## Your goal
For the data below, give again exactly the lines from the one containing "-79,21 +79,21 @@" through the one containing "border: 1px solid #6e6e6e;", both ends included, and no others.
Start of Task inputs
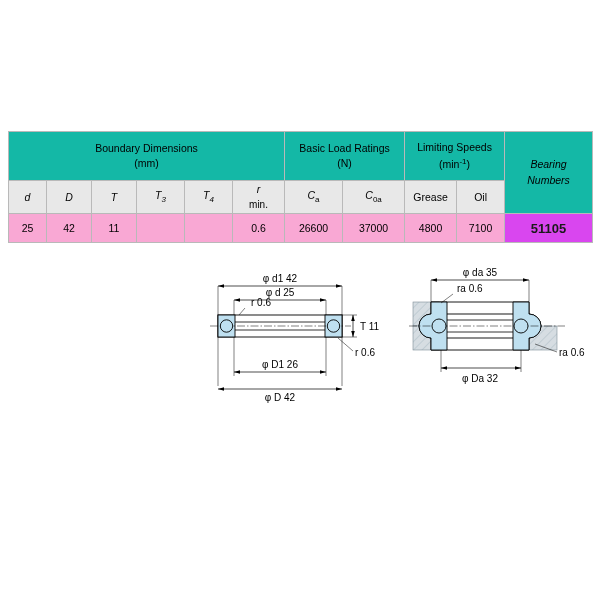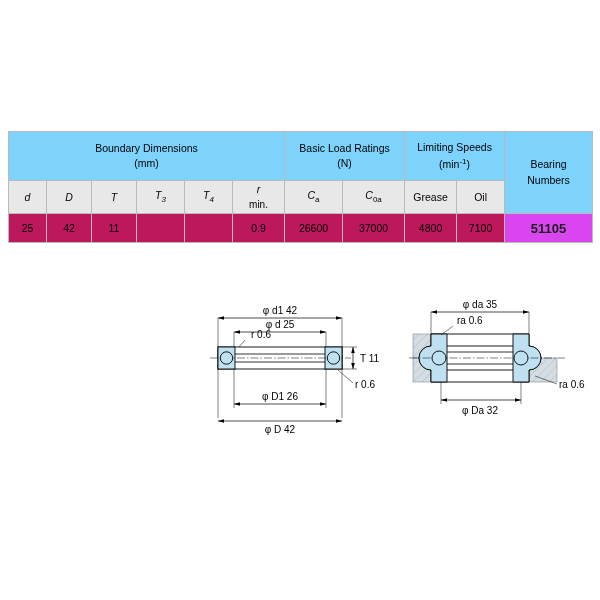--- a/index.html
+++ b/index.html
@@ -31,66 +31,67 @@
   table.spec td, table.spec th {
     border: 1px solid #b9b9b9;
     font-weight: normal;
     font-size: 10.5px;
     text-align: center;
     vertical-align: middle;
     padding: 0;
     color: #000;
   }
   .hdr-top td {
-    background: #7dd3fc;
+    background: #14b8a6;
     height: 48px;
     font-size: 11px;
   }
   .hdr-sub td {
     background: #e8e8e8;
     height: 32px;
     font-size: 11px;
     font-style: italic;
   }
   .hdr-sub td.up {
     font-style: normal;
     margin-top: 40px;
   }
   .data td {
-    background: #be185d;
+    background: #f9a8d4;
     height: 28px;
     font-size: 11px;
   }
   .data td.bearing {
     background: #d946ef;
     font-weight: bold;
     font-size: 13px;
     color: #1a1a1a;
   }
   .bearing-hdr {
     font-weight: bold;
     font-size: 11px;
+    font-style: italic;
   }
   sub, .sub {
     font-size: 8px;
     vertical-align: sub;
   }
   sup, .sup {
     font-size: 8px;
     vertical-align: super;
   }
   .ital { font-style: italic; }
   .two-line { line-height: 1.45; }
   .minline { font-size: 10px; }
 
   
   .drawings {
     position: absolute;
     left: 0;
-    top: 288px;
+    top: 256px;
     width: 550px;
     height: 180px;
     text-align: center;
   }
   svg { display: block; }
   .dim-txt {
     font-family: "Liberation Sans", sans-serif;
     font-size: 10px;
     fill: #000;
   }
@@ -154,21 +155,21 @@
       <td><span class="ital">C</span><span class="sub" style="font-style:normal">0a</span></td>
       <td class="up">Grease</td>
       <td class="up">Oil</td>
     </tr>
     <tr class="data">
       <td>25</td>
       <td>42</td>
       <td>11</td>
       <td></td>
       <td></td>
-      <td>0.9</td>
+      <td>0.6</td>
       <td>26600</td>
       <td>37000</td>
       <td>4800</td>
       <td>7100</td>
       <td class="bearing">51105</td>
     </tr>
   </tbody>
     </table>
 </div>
End of Task inputs
Start of Task inputs
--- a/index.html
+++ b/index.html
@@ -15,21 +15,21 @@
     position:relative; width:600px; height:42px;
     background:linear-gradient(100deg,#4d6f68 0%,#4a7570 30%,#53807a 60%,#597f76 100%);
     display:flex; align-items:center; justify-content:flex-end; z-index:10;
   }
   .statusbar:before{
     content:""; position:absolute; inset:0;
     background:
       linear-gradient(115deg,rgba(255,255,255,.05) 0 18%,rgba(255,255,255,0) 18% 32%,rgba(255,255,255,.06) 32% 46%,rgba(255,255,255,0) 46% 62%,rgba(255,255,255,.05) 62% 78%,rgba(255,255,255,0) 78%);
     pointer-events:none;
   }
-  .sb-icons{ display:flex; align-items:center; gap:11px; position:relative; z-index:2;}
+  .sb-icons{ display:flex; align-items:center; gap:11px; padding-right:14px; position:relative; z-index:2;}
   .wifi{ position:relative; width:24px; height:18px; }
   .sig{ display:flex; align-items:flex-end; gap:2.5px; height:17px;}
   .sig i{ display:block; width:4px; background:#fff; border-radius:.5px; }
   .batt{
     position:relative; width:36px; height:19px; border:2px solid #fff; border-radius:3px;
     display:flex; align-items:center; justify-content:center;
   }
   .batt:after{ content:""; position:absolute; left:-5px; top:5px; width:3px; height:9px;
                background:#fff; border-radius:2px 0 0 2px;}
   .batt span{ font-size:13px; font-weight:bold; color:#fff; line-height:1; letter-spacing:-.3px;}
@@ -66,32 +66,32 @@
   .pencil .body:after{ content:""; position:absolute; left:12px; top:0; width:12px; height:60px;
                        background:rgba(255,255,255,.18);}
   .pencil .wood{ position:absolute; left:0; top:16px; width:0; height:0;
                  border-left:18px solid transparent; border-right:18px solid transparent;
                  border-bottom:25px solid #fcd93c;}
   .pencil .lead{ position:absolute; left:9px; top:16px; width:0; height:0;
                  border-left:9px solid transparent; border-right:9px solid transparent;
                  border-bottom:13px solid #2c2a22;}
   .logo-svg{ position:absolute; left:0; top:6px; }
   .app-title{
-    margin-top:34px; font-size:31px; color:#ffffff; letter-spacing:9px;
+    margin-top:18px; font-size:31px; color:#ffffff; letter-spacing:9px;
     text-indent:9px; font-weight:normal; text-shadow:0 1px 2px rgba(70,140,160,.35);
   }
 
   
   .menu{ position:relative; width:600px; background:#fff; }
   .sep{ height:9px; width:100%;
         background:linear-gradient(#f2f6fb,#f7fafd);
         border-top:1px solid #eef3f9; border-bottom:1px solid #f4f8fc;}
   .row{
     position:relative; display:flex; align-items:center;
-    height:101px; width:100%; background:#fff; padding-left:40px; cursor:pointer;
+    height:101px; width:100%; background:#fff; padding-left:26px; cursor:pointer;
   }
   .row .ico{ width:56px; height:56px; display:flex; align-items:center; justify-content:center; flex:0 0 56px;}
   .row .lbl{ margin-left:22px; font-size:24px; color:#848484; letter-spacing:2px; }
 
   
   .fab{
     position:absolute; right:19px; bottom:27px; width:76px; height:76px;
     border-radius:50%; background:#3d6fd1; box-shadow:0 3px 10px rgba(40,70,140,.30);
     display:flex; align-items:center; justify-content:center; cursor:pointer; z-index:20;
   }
End of Task inputs
Start of Task inputs
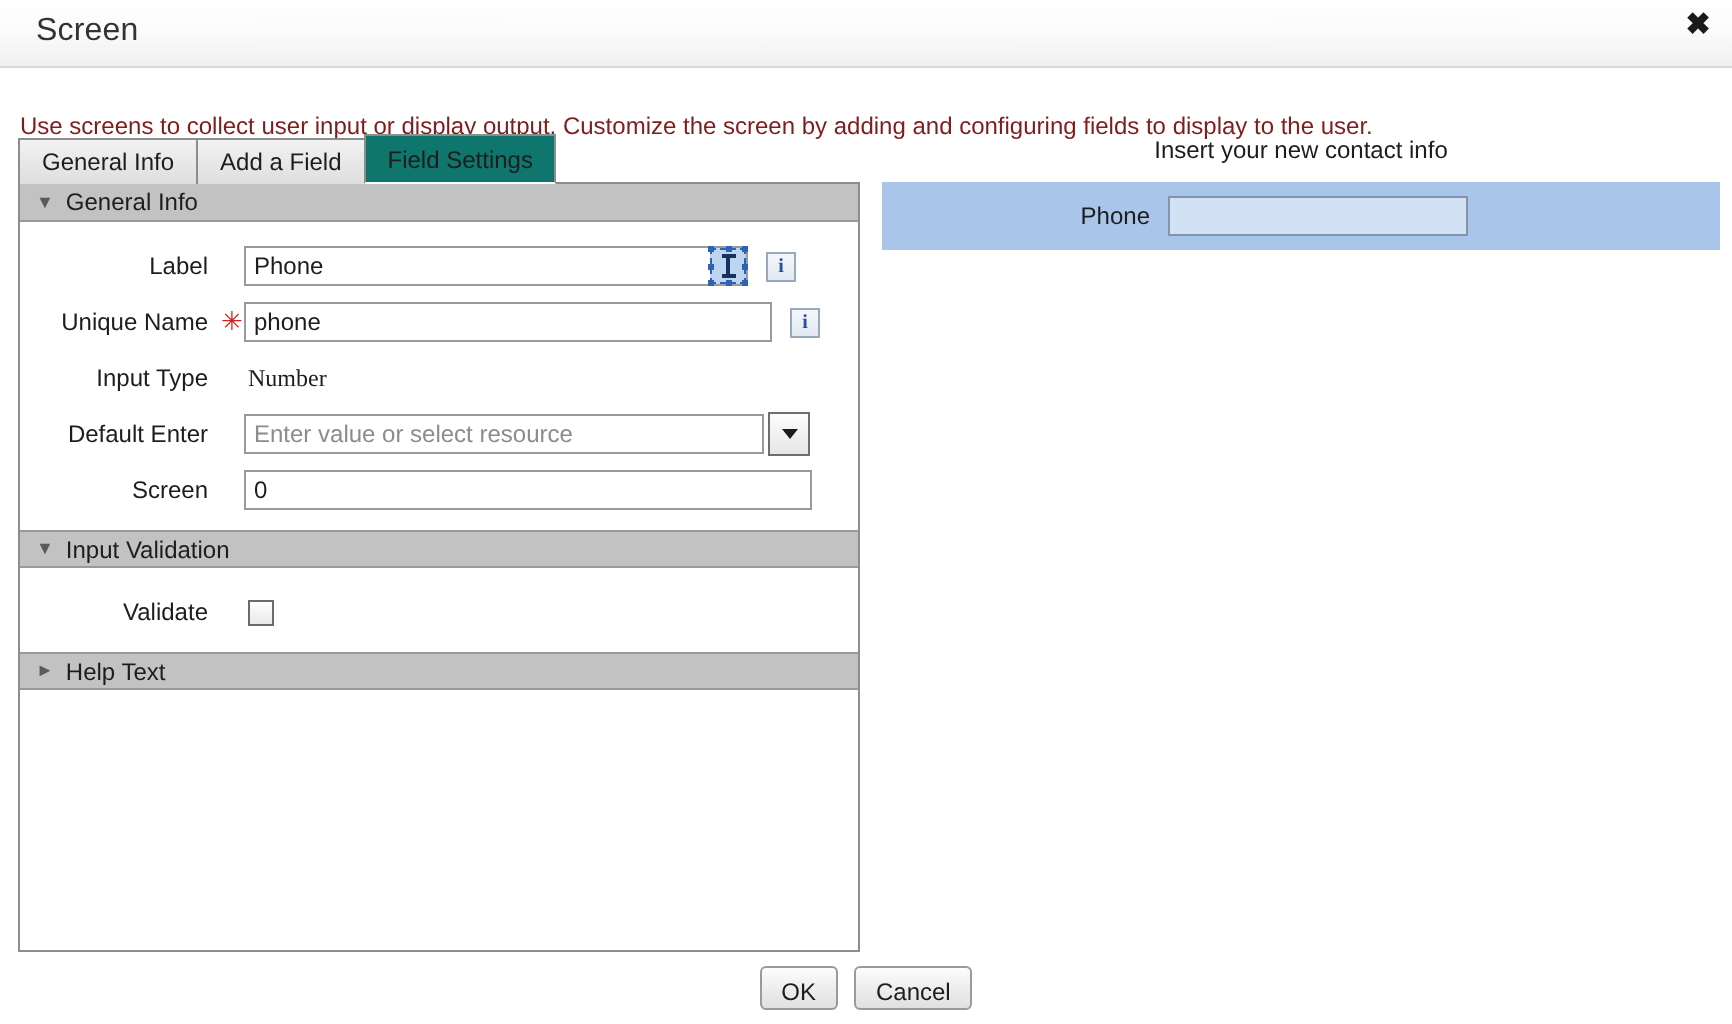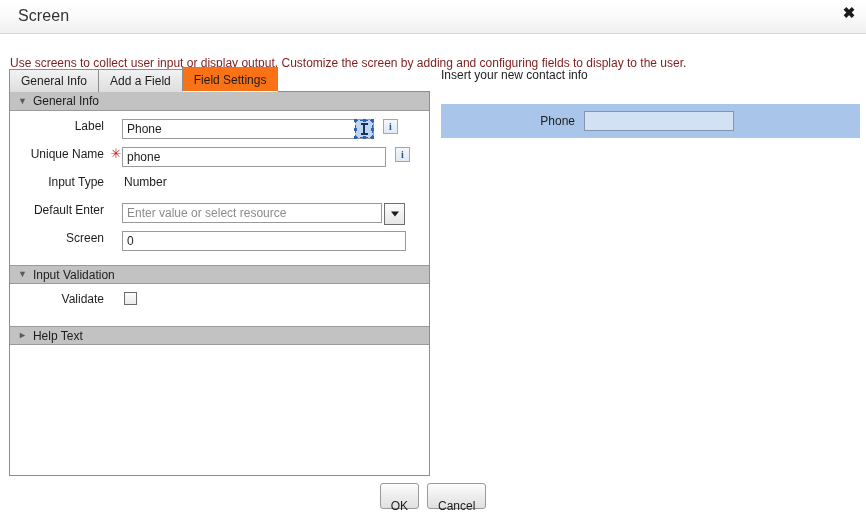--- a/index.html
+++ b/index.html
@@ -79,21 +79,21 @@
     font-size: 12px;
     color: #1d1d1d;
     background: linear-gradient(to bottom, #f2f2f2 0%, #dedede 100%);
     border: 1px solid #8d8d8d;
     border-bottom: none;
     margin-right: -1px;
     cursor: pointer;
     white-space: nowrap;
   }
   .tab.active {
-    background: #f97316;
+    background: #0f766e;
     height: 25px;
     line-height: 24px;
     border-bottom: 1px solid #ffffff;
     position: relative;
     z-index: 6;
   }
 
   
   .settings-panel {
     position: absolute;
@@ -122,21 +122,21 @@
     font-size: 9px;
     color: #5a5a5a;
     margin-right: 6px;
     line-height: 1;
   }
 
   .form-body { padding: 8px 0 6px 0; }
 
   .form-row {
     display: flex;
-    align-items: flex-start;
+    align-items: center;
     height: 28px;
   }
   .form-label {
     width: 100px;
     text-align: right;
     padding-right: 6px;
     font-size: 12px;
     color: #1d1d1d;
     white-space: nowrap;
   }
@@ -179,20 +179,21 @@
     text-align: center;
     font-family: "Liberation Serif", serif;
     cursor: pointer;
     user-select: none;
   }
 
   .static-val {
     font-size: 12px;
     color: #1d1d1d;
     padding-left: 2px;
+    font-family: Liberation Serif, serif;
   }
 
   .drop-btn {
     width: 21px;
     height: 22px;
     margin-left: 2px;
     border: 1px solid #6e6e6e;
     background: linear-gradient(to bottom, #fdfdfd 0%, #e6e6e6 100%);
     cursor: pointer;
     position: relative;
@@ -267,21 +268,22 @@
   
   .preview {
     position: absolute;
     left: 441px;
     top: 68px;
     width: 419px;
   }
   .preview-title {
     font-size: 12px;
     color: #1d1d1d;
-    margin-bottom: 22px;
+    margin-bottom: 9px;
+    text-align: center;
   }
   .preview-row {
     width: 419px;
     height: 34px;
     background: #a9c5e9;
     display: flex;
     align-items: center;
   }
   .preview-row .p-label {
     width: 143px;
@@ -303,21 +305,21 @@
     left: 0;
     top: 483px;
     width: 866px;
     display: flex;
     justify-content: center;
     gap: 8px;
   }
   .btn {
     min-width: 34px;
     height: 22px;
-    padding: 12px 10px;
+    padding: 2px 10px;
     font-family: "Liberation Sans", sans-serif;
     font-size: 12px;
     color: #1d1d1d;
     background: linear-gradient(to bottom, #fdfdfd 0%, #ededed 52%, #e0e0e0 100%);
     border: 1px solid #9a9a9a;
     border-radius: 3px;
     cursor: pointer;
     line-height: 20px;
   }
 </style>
End of Task inputs
## Response below
@@ -79,21 +79,21 @@
     font-size: 12px;
     color: #1d1d1d;
     background: linear-gradient(to bottom, #f2f2f2 0%, #dedede 100%);
     border: 1px solid #8d8d8d;
     border-bottom: none;
     margin-right: -1px;
     cursor: pointer;
     white-space: nowrap;
   }
   .tab.active {
-    background: #f97316;
+    background: #0f766e;
     height: 25px;
     line-height: 24px;
     border-bottom: 1px solid #ffffff;
     position: relative;
     z-index: 6;
   }
 
   
   .settings-panel {
     position: absolute;
@@ -122,21 +122,21 @@
     font-size: 9px;
     color: #5a5a5a;
     margin-right: 6px;
     line-height: 1;
   }
 
   .form-body { padding: 8px 0 6px 0; }
 
   .form-row {
     display: flex;
-    align-items: flex-start;
+    align-items: center;
     height: 28px;
   }
   .form-label {
     width: 100px;
     text-align: right;
     padding-right: 6px;
     font-size: 12px;
     color: #1d1d1d;
     white-space: nowrap;
   }
@@ -179,20 +179,21 @@
     text-align: center;
     font-family: "Liberation Serif", serif;
     cursor: pointer;
     user-select: none;
   }
 
   .static-val {
     font-size: 12px;
     color: #1d1d1d;
     padding-left: 2px;
+    font-family: Liberation Serif, serif;
   }
 
   .drop-btn {
     width: 21px;
     height: 22px;
     margin-left: 2px;
     border: 1px solid #6e6e6e;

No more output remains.